Python script forBiomass
See Also
python.forBiomass

Aim of script

to calculate and validate parameters that can be used for estimating forest biomass.

General description

For forest inventory, biomass is a very important product. It is usually determined by close inspection of sub-regions (plots) and extrapolating those field measured data via statistical approaches for larger regions. Area-wide 3D topographic data (e.g. from ALS or image matching) gives the opportunity to assess biomass with high spatial resolution. Using the field data, regression models can be calibrated, which can be applied for the entire area of interest. In forBiomass.py, the biomass estimation approach described in Hollaus et al. 2009 is implemented. This approach uses a semi-empirical regression model to assess the parameters e.g. biomass [tons per ha], stem volume [m3 per ha] or growing stock [m3 per ha]. This model assumes a linear relationship between the reference parameter and the 3D point cloud derived canopy volume, stratified according to n canopy height classes to account for height dependent differences in canopy structure. For the calibration of the model a shapefile is containing the field plots and the reference parameter(s) as attribute(s) is required. In addition to the calibration forBiomass.py provides an extensive validation procedure (i.e. cross validation and validation with external reference data). The calibrated model coefficients can be applied to the entire area of interest by using Module Algebra.

Basic algorithm

The algorithm consists of the following steps:

  • using the plots in the shapefile to cut out ALS points from the provided point cloud
  • calculating the mean NormalizedZ per height class and plot and multiplying it by the percentage of points that are in this class
  • collecting this information as well as the forest inventory biomass and calculating a linear regression
  • (if validation is needed) repeating these steps but leaving out a number of plots from calibration and use them for validation instead

Usage of script

Since forBiomass depends on many input parameters, it was deemed impractical to supply them on the command line.
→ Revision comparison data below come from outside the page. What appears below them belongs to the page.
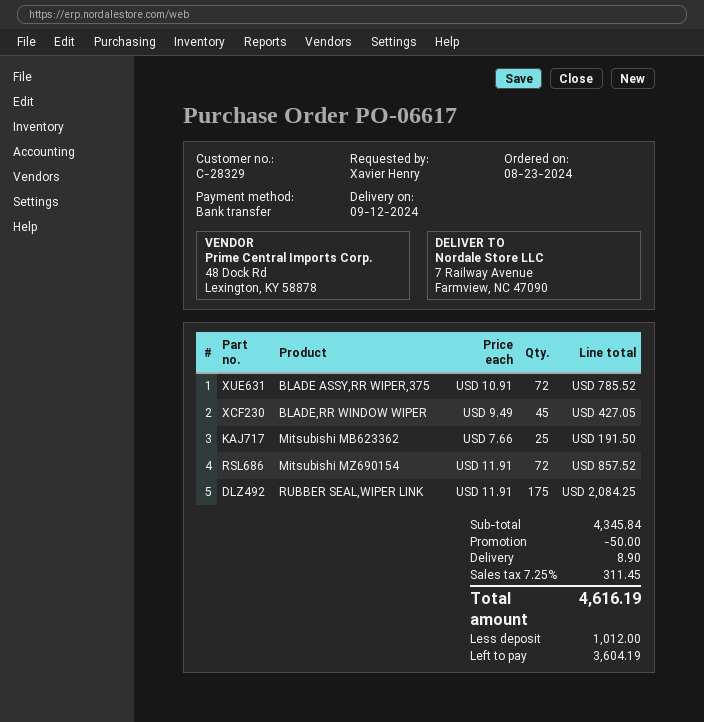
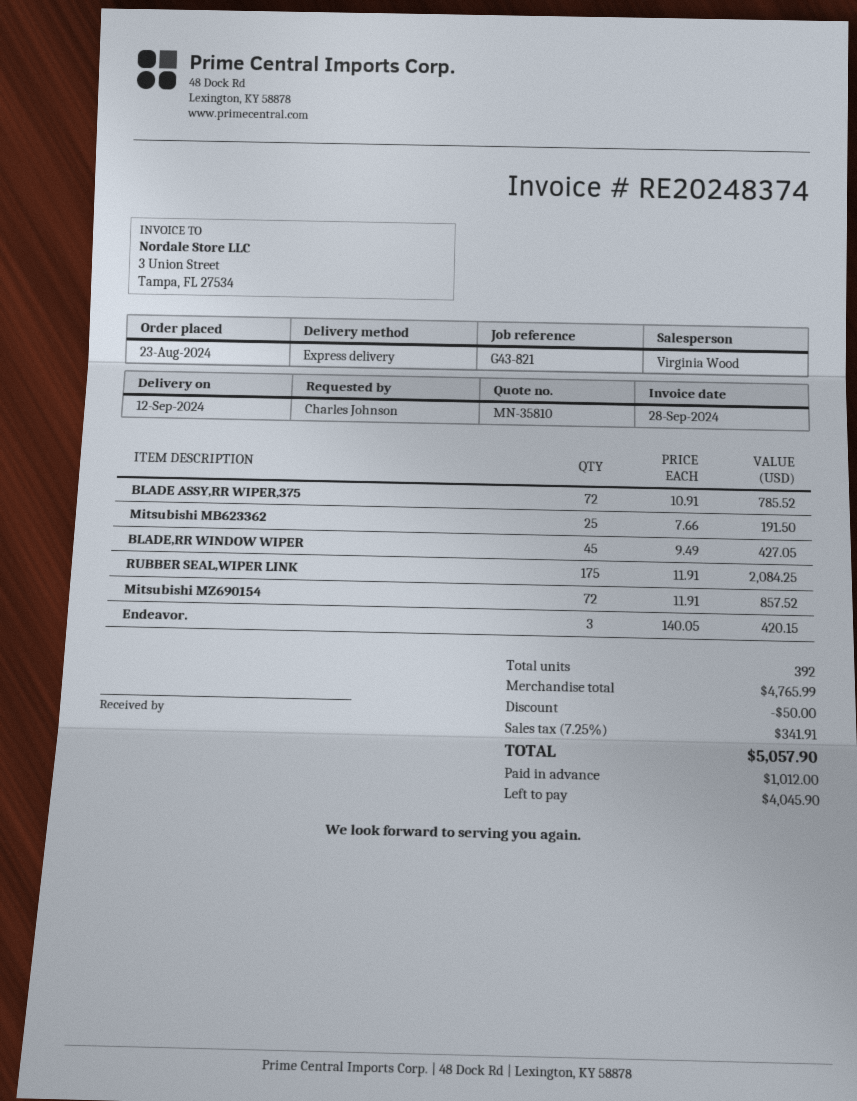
ordered by: Xavier Henry -> Charles Johnson
Endeavor.: none -> 3 x 140.05 = 420.15
subtotal: 4345.84 -> 4765.99
shipping: 8.90 -> none
tax: 7.25% = 311.45 -> 7.25% = 341.91
total: 4616.19 -> 5057.90
balance: 3604.19 -> 4045.90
Instead, a configuration file has to be supplied with the -c option. To generate a new (template) configuration file, the -g flag may be used. It has to be noted that this is not an opals configuration file to be used with opals modules, but rather a stand-alone configuration file to extend this script. The parameters in the configuration file are documented with comments (starting with a #) and organized in sub-sections (marked with [brackets]). Individual parameters within a sub-section may be re-ordered, but have to stay within the same sub-section. Similarly, sub-sections may be reordered. For detailed information, please generate a template configuration file and read the comments.

Parameter description

-configFile Config File including settings (Absolute Path+File please) [mandatory].
Type :
Remark :Mandatory
Description:
-generate If set to TRUE an empty Config File is generated. Will be written to Path+Filename defined with -c flag [optional, default = FALSE].
Type :
Remark :Optional, default: False
Description:
-sample Useful for Cross-Validation. Grabs a Random sample from all Plots and uses this sample for validation. The Plots of this Sample are NOT used for calibration. Define the Samplesize as Integer (e.g. -s 50 returns 50 Samples). Samplesize needs to be smaller than Nr. of Polygons in the Shapefile! Overrides the Plotlist defined in the Configfile. [optional, default = 0].
Type :
Remark :Optional, default: 0
Description:

Examples

Example 1

This generates a template configuration file

python forBiomass.py -c config_template.cfg -g True

Example 2

This runs the script with the previously generated configuration file

python forBiomass.py -c config_template.cfg

For more information on the configuration file, please see the comments in the template.

References

Hollaus, M., Wagner, W., Schadauer, K., Maier, B. and Gabler, K., 2009b: Growing stock estimation for alpine forests in Austria: a robust LiDAR-based approach. Canadian Journal of Forest Research 39 (7), 1387-1400.